» **Problem details**:
Your task is to retype every entry exactly while omitting the pictures.

(Extracted information begins)

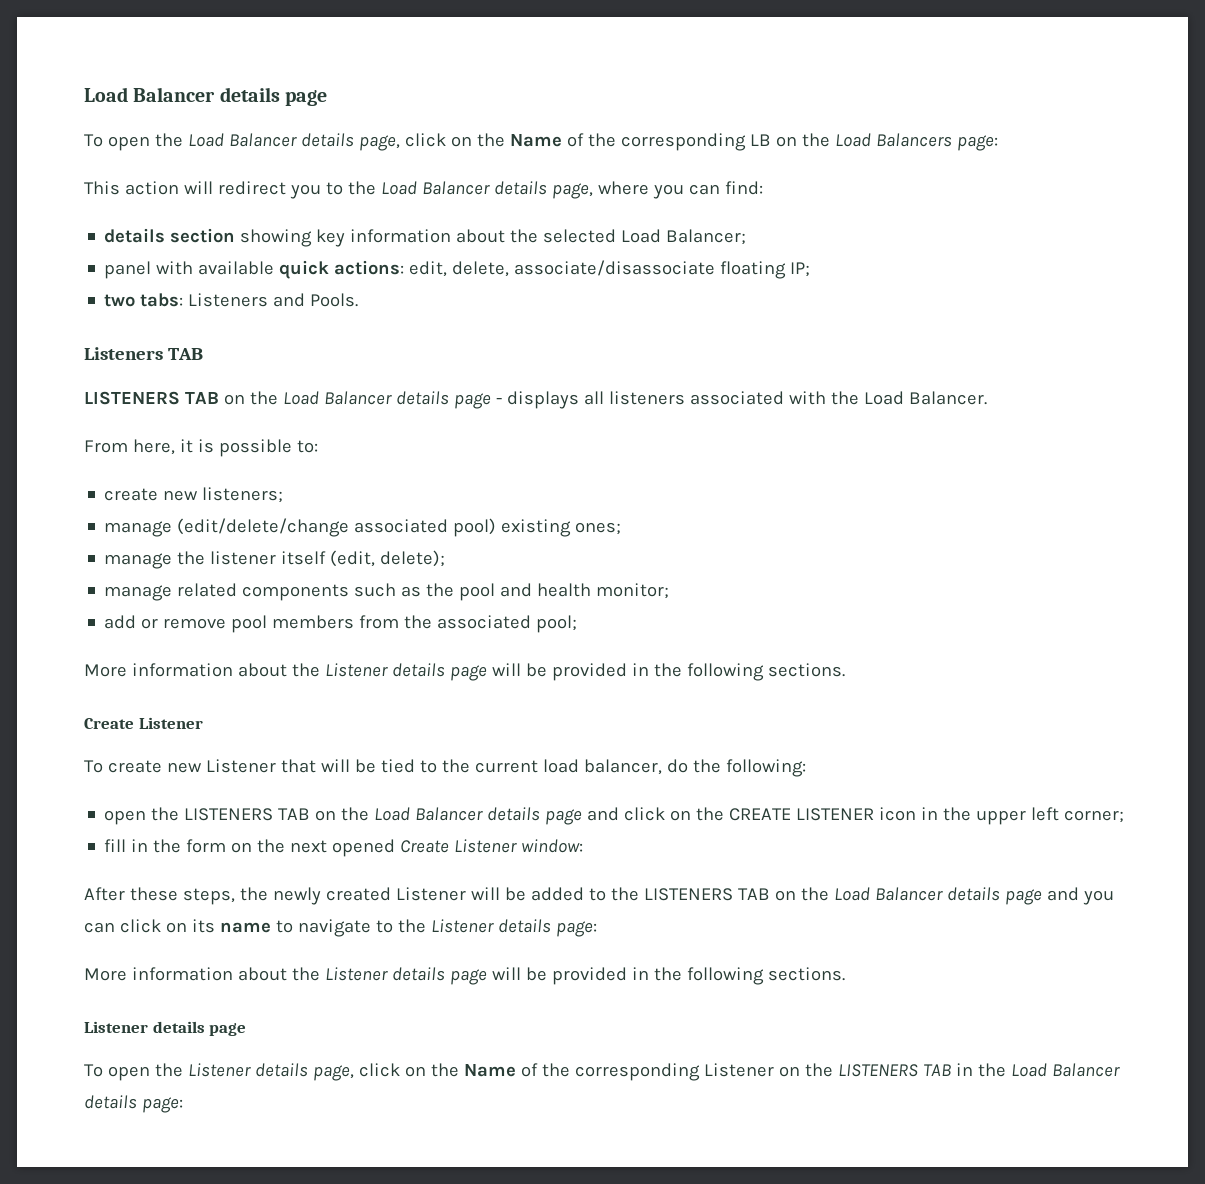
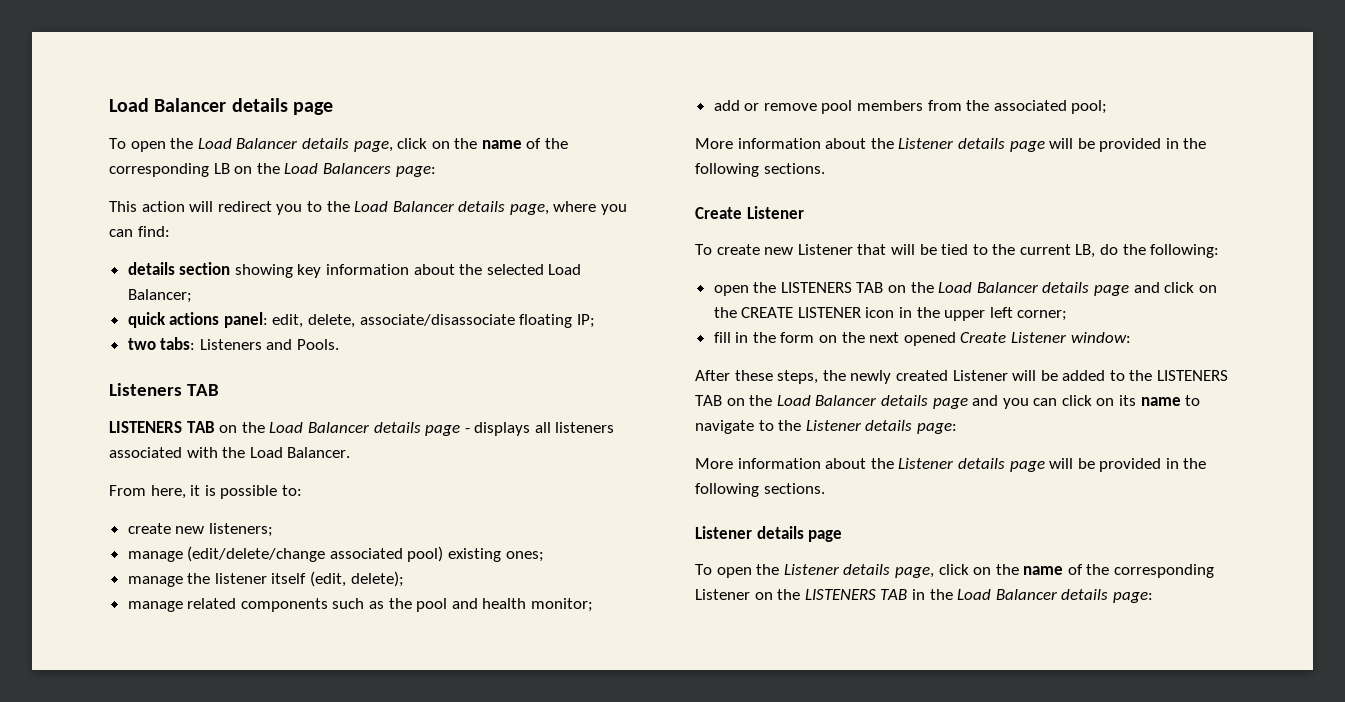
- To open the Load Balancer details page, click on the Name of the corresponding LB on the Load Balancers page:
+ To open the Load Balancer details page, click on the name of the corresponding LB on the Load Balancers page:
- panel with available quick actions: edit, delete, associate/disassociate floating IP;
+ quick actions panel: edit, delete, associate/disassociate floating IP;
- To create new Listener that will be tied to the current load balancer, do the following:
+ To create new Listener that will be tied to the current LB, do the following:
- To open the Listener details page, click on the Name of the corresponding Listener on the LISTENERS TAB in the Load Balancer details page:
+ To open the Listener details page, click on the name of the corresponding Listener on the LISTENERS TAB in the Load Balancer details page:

(Extracted information ends)

» **Exercise answer**:
- To open the Load Balancer details page, click on the Name of the corresponding LB on the Load Balancers page:
+ To open the Load Balancer details page, click on the name of the corresponding LB on the Load Balancers page:
- panel with available quick actions: edit, delete, associate/disassociate floating IP;
+ quick actions panel: edit, delete, associate/disassociate floating IP;
- To create new Listener that will be tied to the current load balancer, do the following:
+ To create new Listener that will be tied to the current LB, do the following:
- To open the Listener details page, click on the Name of the corresponding Listener on the LISTENERS TAB in the Load Balancer details page:
+ To open the Listener details page, click on the name of the corresponding Listener on the LISTENERS TAB in the Load Balancer details page:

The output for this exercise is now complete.